WHAT NEEDS TO BE DONE: Could you write out each of the records below exactly?

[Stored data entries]
+ + +
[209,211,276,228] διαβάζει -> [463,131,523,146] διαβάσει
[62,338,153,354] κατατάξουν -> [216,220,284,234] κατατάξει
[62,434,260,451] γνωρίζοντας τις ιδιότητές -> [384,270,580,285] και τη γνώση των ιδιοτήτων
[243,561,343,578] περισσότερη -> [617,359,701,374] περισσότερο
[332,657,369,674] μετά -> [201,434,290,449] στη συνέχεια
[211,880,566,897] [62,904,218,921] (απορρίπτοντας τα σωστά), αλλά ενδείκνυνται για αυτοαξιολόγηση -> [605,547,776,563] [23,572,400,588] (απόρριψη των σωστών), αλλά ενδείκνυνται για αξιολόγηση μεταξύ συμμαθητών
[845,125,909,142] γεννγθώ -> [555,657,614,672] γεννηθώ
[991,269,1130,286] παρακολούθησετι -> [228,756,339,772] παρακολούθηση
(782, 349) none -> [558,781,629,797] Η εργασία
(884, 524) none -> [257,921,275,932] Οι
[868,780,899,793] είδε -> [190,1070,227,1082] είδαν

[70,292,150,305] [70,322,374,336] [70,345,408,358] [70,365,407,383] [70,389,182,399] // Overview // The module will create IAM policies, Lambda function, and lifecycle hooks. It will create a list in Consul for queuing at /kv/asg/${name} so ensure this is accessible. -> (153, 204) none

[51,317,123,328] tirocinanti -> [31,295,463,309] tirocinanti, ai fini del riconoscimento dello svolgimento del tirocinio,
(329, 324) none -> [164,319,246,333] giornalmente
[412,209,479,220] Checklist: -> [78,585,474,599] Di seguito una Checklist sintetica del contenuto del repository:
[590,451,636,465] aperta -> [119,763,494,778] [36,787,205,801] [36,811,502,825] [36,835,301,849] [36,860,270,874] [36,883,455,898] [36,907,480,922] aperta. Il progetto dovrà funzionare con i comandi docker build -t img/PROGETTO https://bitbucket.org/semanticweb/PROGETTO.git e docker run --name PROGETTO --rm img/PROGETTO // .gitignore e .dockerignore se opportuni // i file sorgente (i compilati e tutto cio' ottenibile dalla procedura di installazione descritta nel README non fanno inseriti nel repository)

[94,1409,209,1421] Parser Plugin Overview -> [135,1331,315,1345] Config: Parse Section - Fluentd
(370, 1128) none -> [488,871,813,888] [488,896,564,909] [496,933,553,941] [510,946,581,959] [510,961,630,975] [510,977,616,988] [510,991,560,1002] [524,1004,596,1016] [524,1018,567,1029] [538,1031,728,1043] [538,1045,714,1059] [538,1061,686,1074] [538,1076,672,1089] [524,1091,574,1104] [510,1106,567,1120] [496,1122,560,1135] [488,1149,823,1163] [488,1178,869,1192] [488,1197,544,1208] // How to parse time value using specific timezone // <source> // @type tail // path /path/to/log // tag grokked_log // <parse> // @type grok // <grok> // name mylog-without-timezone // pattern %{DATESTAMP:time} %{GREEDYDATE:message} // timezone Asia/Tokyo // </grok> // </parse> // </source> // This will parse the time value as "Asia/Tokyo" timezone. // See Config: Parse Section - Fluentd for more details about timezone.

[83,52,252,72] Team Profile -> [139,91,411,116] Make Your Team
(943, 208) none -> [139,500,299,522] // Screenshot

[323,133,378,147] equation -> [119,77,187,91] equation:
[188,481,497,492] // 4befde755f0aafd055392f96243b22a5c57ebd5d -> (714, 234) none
+ + +
THE ANSWER:
[209,211,276,228] διαβάζει -> [463,131,523,146] διαβάσει
[62,338,153,354] κατατάξουν -> [216,220,284,234] κατατάξει
[62,434,260,451] γνωρίζοντας τις ιδιότητές -> [384,270,580,285] και τη γνώση των ιδιοτήτων
[243,561,343,578] περισσότερη -> [617,359,701,374] περισσότερο
[332,657,369,674] μετά -> [201,434,290,449] στη συνέχεια
[211,880,566,897] [62,904,218,921] (απορρίπτοντας τα σωστά), αλλά ενδείκνυνται για αυτοαξιολόγηση -> [605,547,776,563] [23,572,400,588] (απόρριψη των σωστών), αλλά ενδείκνυνται για αξιολόγηση μεταξύ συμμαθητών
[845,125,909,142] γεννγθώ -> [555,657,614,672] γεννηθώ
[991,269,1130,286] παρακολούθησετι -> [228,756,339,772] παρακολούθηση
(782, 349) none -> [558,781,629,797] Η εργασία
(884, 524) none -> [257,921,275,932] Οι
[868,780,899,793] είδε -> [190,1070,227,1082] είδαν

[70,292,150,305] [70,322,374,336] [70,345,408,358] [70,365,407,383] [70,389,182,399] // Overview // The module will create IAM policies, Lambda function, and lifecycle hooks. It will create a list in Consul for queuing at /kv/asg/${name} so ensure this is accessible. -> (153, 204) none

[51,317,123,328] tirocinanti -> [31,295,463,309] tirocinanti, ai fini del riconoscimento dello svolgimento del tirocinio,
(329, 324) none -> [164,319,246,333] giornalmente
[412,209,479,220] Checklist: -> [78,585,474,599] Di seguito una Checklist sintetica del contenuto del repository:
[590,451,636,465] aperta -> [119,763,494,778] [36,787,205,801] [36,811,502,825] [36,835,301,849] [36,860,270,874] [36,883,455,898] [36,907,480,922] aperta. Il progetto dovrà funzionare con i comandi docker build -t img/PROGETTO https://bitbucket.org/semanticweb/PROGETTO.git e docker run --name PROGETTO --rm img/PROGETTO // .gitignore e .dockerignore se opportuni // i file sorgente (i compilati e tutto cio' ottenibile dalla procedura di installazione descritta nel README non fanno inseriti nel repository)

[94,1409,209,1421] Parser Plugin Overview -> [135,1331,315,1345] Config: Parse Section - Fluentd
(370, 1128) none -> [488,871,813,888] [488,896,564,909] [496,933,553,941] [510,946,581,959] [510,961,630,975] [510,977,616,988] [510,991,560,1002] [524,1004,596,1016] [524,1018,567,1029] [538,1031,728,1043] [538,1045,714,1059] [538,1061,686,1074] [538,1076,672,1089] [524,1091,574,1104] [510,1106,567,1120] [496,1122,560,1135] [488,1149,823,1163] [488,1178,869,1192] [488,1197,544,1208] // How to parse time value using specific timezone // <source> // @type tail // path /path/to/log // tag grokked_log // <parse> // @type grok // <grok> // name mylog-without-timezone // pattern %{DATESTAMP:time} %{GREEDYDATE:message} // timezone Asia/Tokyo // </grok> // </parse> // </source> // This will parse the time value as "Asia/Tokyo" timezone. // See Config: Parse Section - Fluentd for more details about timezone.

[83,52,252,72] Team Profile -> [139,91,411,116] Make Your Team
(943, 208) none -> [139,500,299,522] // Screenshot

[323,133,378,147] equation -> [119,77,187,91] equation:
[188,481,497,492] // 4befde755f0aafd055392f96243b22a5c57ebd5d -> (714, 234) none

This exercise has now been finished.